Die Amtsverwaltung konnte 1951 allerdings nicht mehr belegen, wer Gegenstände aus der Versteigerung er­worben hatte, da der Obergerichtsvollzieher, der die Versteigerung durchführte, infolge von Kriegseinwirkung keine Akten mehr hatte. Weil die Gegenstände durch die Versteigerung in den Besitz anderer Leute ge­kommen waren, weigerte sich der Amtsdirektor, einen Rückerstattungsanspruch anzuerkennen. Auch konnte er nicht mitteilen, wo ein großer Rohr-Platten-Überseekoffer mit Inhalt sowie die Schmuckgegenstände geblieben waren: »Es wird angenommen, dass in diesem Falle Franziska Perlstein dieselben mit nach England genommen hat.« Amtsdirektor Dr. Banke hätte 1951 wissen müssen, dass es auswandernden Juden strengstens verboten war, Wertsachen mitzunehmen; schließlich wollte sich der Staat am Vermögen der Juden bereichern. Daher widersprach Rechtsanwalt Röttgen  dem Amtsdirektor und wies dessen Ablehnung als »nicht schlüssig begründet« zurück. Nicht diejeni­gen seien entschädigungspflichtig, die bei der Verstei­gerung Gegenstände erworben hätten, sondern die Be­hörden, die den »Tatbestand der schweren Entzie­hung« des Vermögens verwirklichten. Franziska Perl­stein betonte in London nochmals mit Nachdruck, dass sie viel zu ängstlich gewesen sei, bei ihrer Auswande­rung irgendwelche Gegenstände aus Edelmetall mitzunehmen. 1952 gab ein Kriminalpolizist zu Protokoll, dass alle Zimmer des Hauses in der Lippestraße voller Möbel gestanden hätten.
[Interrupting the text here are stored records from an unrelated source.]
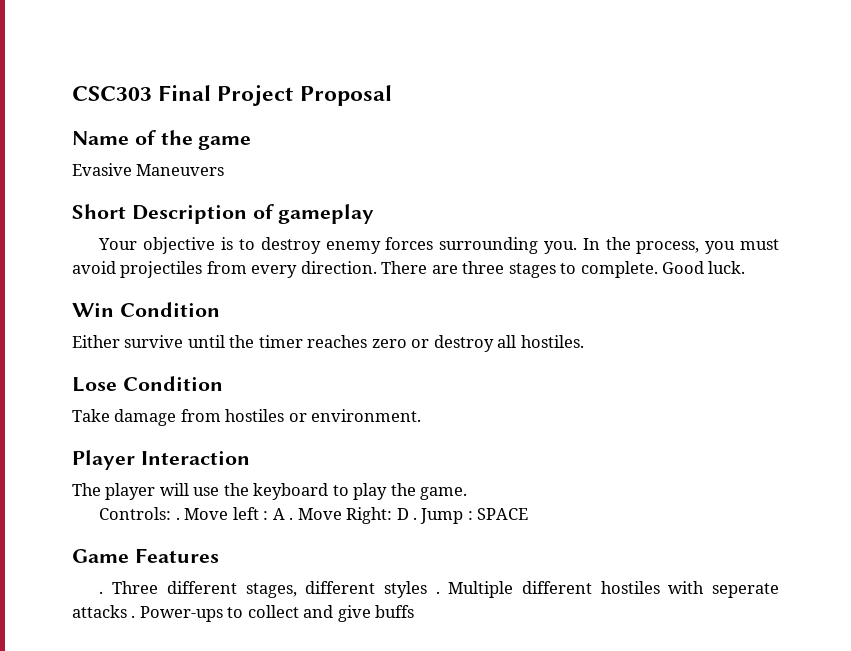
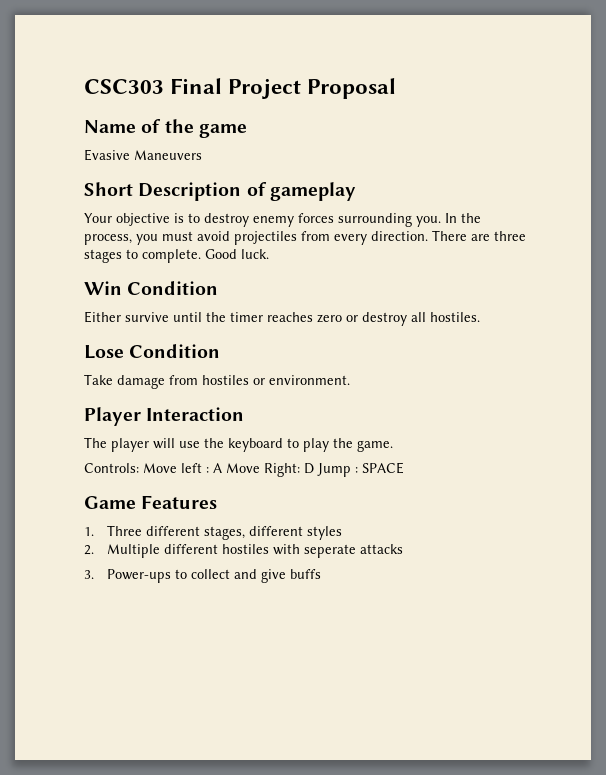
[175,517,180,520] . -> (139, 468) none
[289,517,294,520] . -> (222, 468) none
[413,517,418,520] . -> (314, 468) none
[99,591,104,594] . -> [84,527,94,536] 1.
[435,591,440,594] . -> [84,545,94,555] // 2.
[131,615,136,618] . -> [84,570,94,579] // 3.

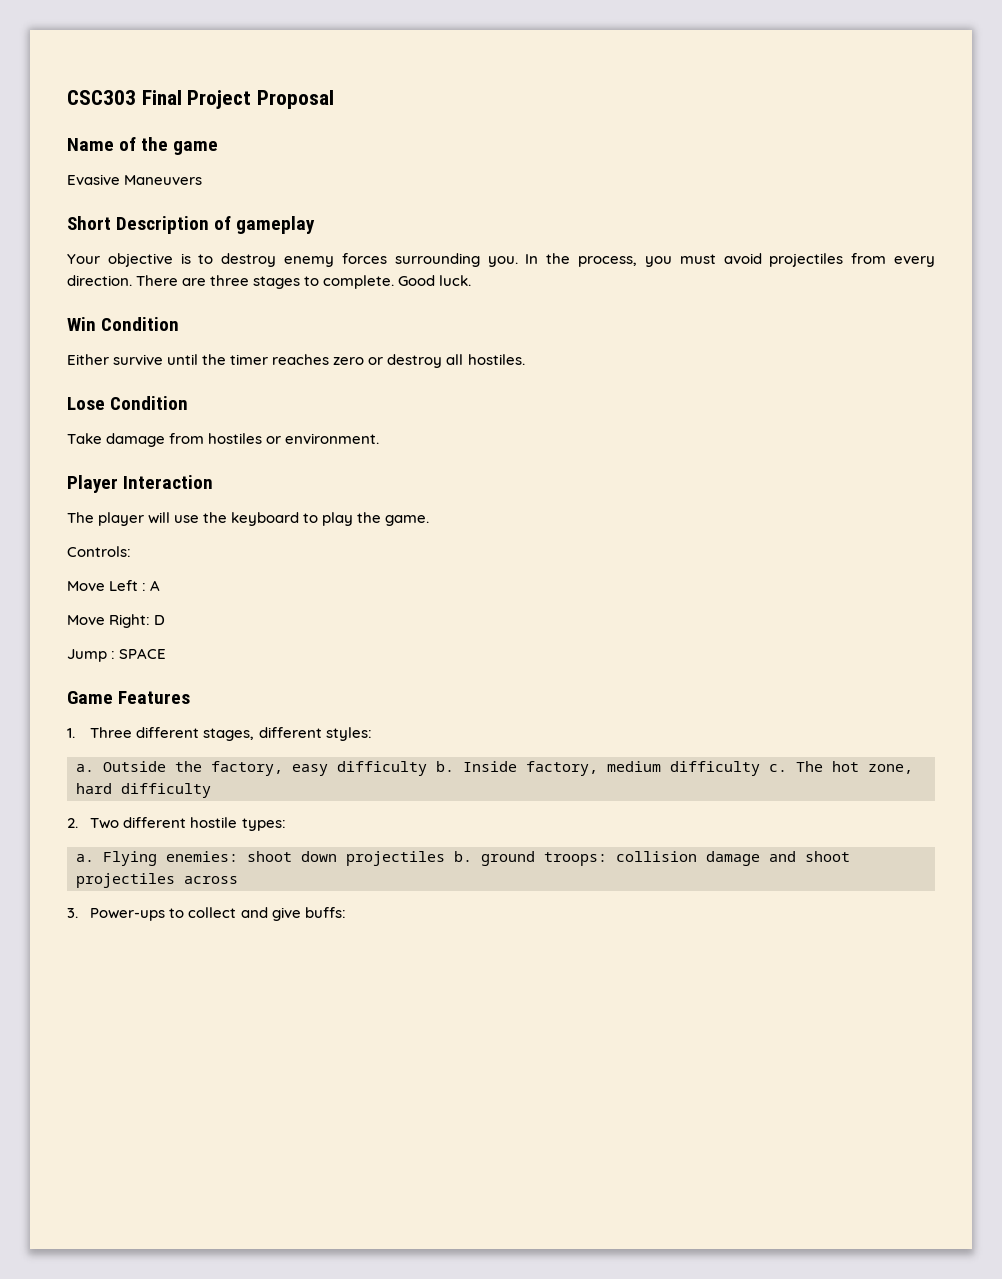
[143,463,202,473] Move left -> [67,580,139,591] // Move Left
(222, 468) none -> (161, 585) //
(314, 468) none -> (166, 620) //
[307,526,343,540] [84,544,404,558] styles // 2. Multiple different hostiles with seperate attacks -> [325,727,372,741] [76,761,913,776] [76,783,211,798] [67,817,286,831] [76,851,850,866] [76,873,238,888] styles: // a. Outside the factory, easy difficulty b. Inside factory, medium difficulty c. The hot zone, hard difficulty // 2. Two different hostile types: // a. Flying enemies: shoot down projectiles b. ground troops: collision damage and shoot projectiles across
[290,569,322,579] buffs -> [304,907,346,918] buffs:

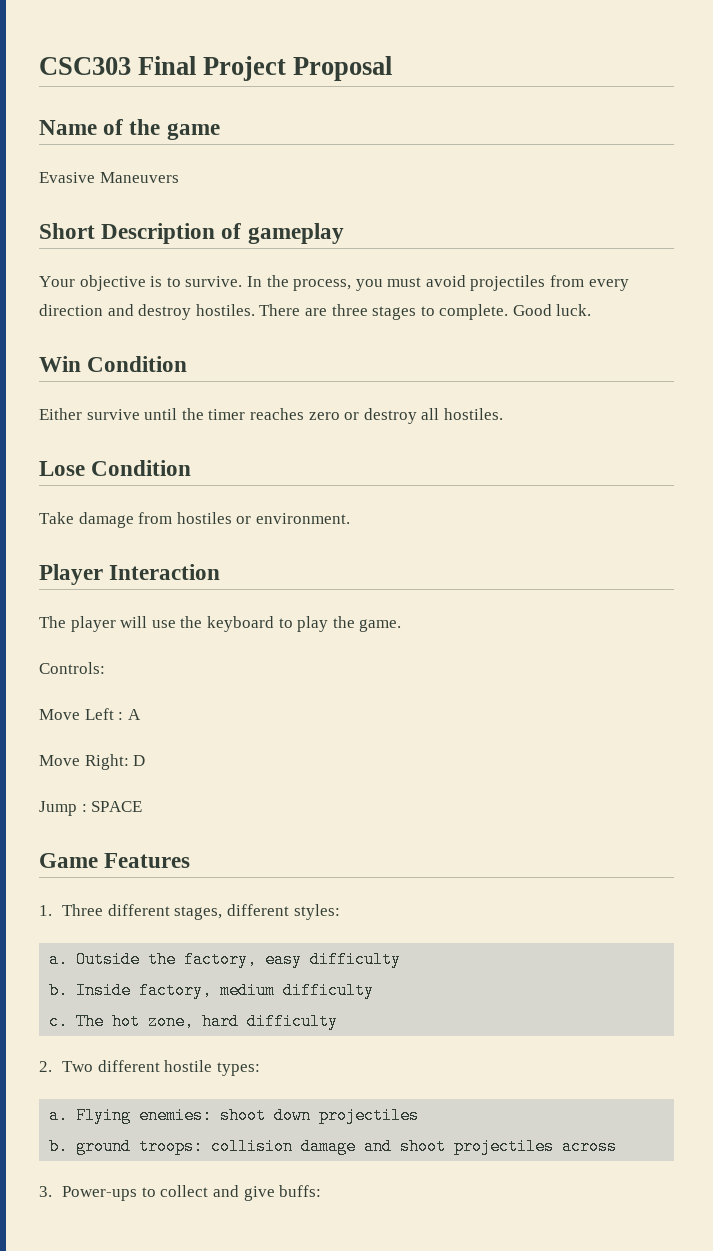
[221,253,518,267] destroy enemy forces surrounding you. -> [185,276,243,287] survive.
[67,275,132,286] direction. -> [39,304,255,320] direction and destroy hostiles.
(427, 768) none -> (402, 959) //
(760, 768) none -> (375, 990) //
(445, 858) none -> (420, 1115) //

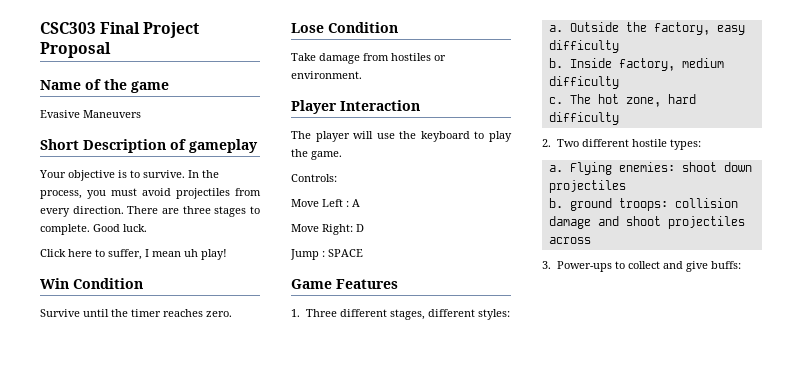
[39,304,255,320] direction and destroy hostiles. -> [72,206,124,214] direction.
(592, 310) none -> [40,249,227,260] // Click here to suffer, I mean uh play!
[39,408,140,420] Either survive -> [40,309,80,317] Survive
[308,408,503,424] zero or destroy all hostiles. -> [206,311,232,317] zero.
Während des Novemberpogroms 1938 seien an dem Haus lediglich Scheiben ein­geschlagen und ein Spülstein in der Nähe eines Fen­sters zertrümmert worden. Möbel blieben unbeschä­digt. Allerdings sei »vor der Verschickung der Hilde Perlstein« bekannt geworden, dass sie ihre Wohnungs­einrichtung stückweise verkaufte. »Ich habe aber nicht gesehen, dass Möbel nach draußen transportiert wurden.« – Mit diesem Protokoll endet der Aktenvor­gang des Entschädigungsverfahrens über das bewegli­che Vermögen der Schwestern Franziska und Hilde­gard Perlstein.